Turning a former geriatric home into a hi-tech building
The project to adapt the building to new uses was designed to form part, with other constructions, of the La Salle university campus to which it belongs. This meant taking into account future interventions that will transform the campus and trying to introduce permeability into the existing situation, in which it currently forms a barrier.

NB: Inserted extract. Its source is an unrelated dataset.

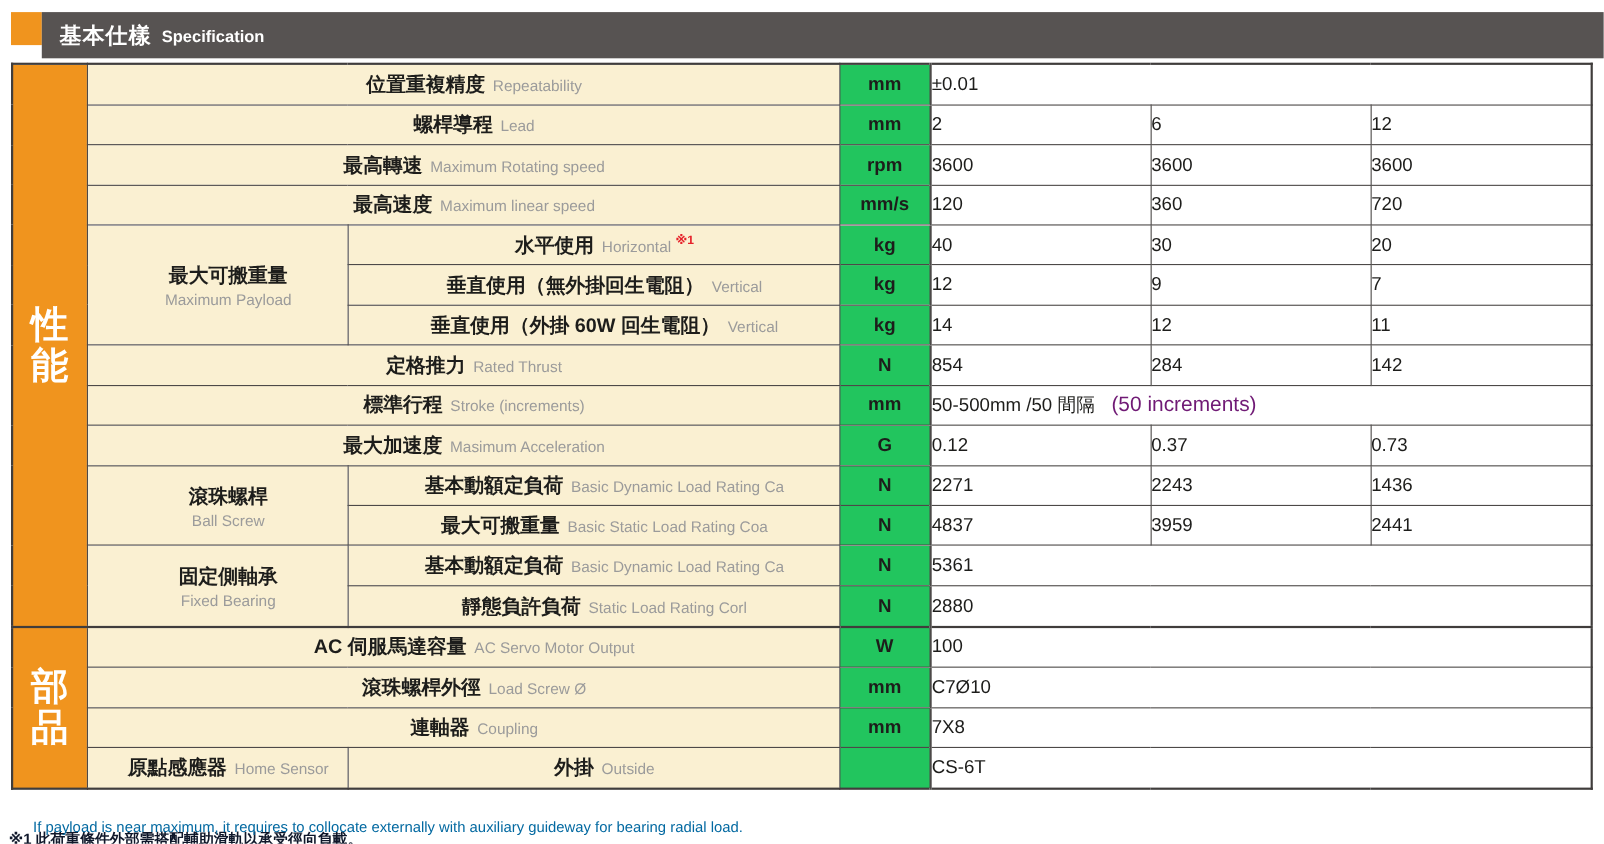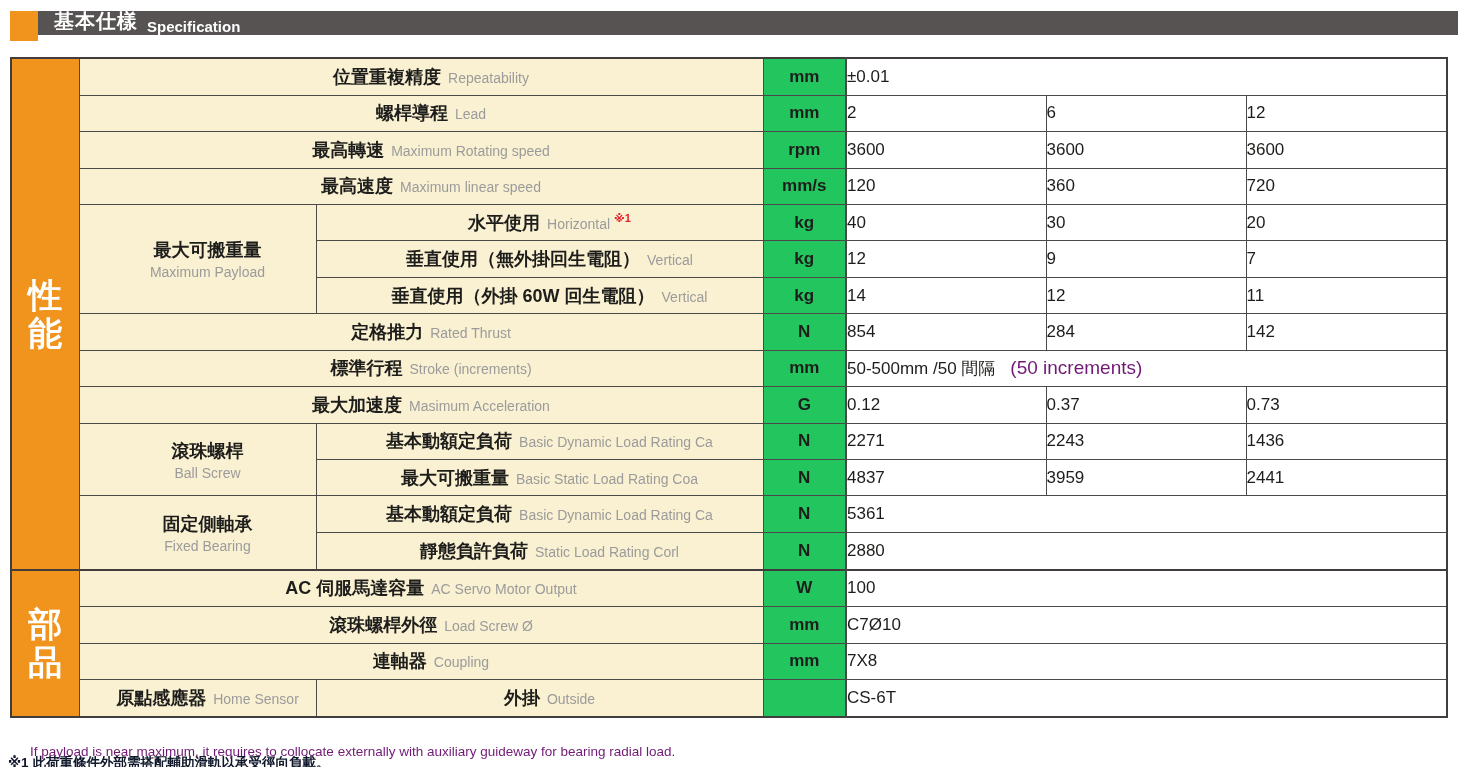"基本仕樣" .hdr-bar { align-items: flex-end -> center; height: 24px -> 42px }
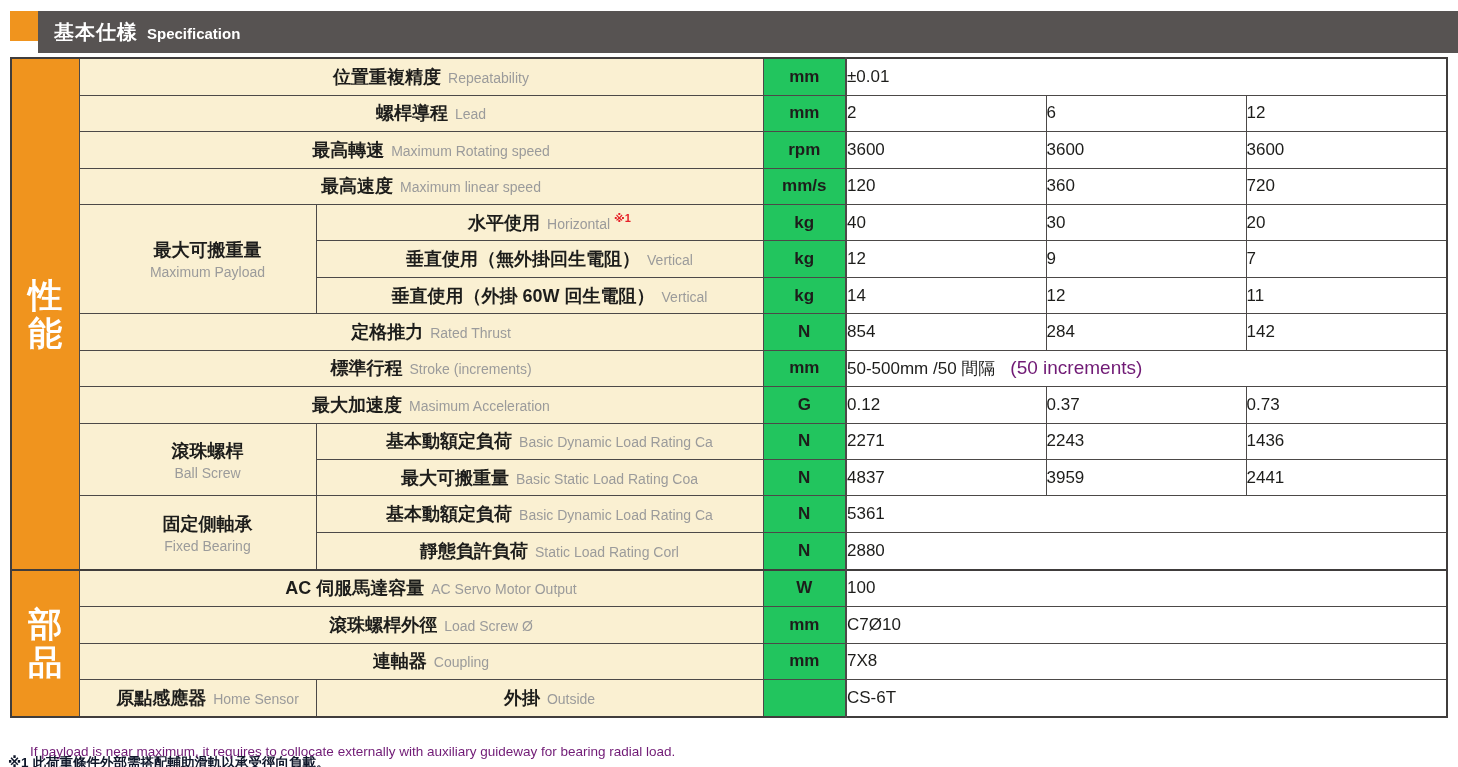"If payload is near maximum," .footnote-en { color: #701a75 -> #0369a1 }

The new La Salle building has to house a complex programme of new uses, lecture and seminar rooms, a business centre, hall of residence, offices, etc. The project therefore concentrates on increasing the flexibility of indoor spaces and installations, with rationality as its guiding thread. The existing layout of structural modules prompts the adoption of a system of modulation throughout the building that will help to impose order on the whole in spite of the variety of programmes. The needs of one type of brief call for a high level of compartmentalization, while others need spaces that are as flexible as possible. Accordingly, the project uses a system of lightweight screens to distribute the interior, rehousing the communications shaft in a new annexe to the existing building that becomes the sculptural feature of the intervention, and strategically introducing set inspection points for installations that provide a backbone and remove the need to create inspection traps in low-ceilinged spaces. The building’s interior comprises a system of modules. The use of colour in the opaque elements serves to personalize each floor, encouraging creativity and movement.
The façades respond to the flexibility of the layout. The design of the new north façade adopts a module proportional (1/3) to the existing organization. This new façade module takes the form of a series of rectangular aluminium frames that support glazed, latticed or opaque aluminium panels, as required. This creates a degree of volume in the façade and generates an interplay of shading that helps to construct a dynamic, changing surface texture.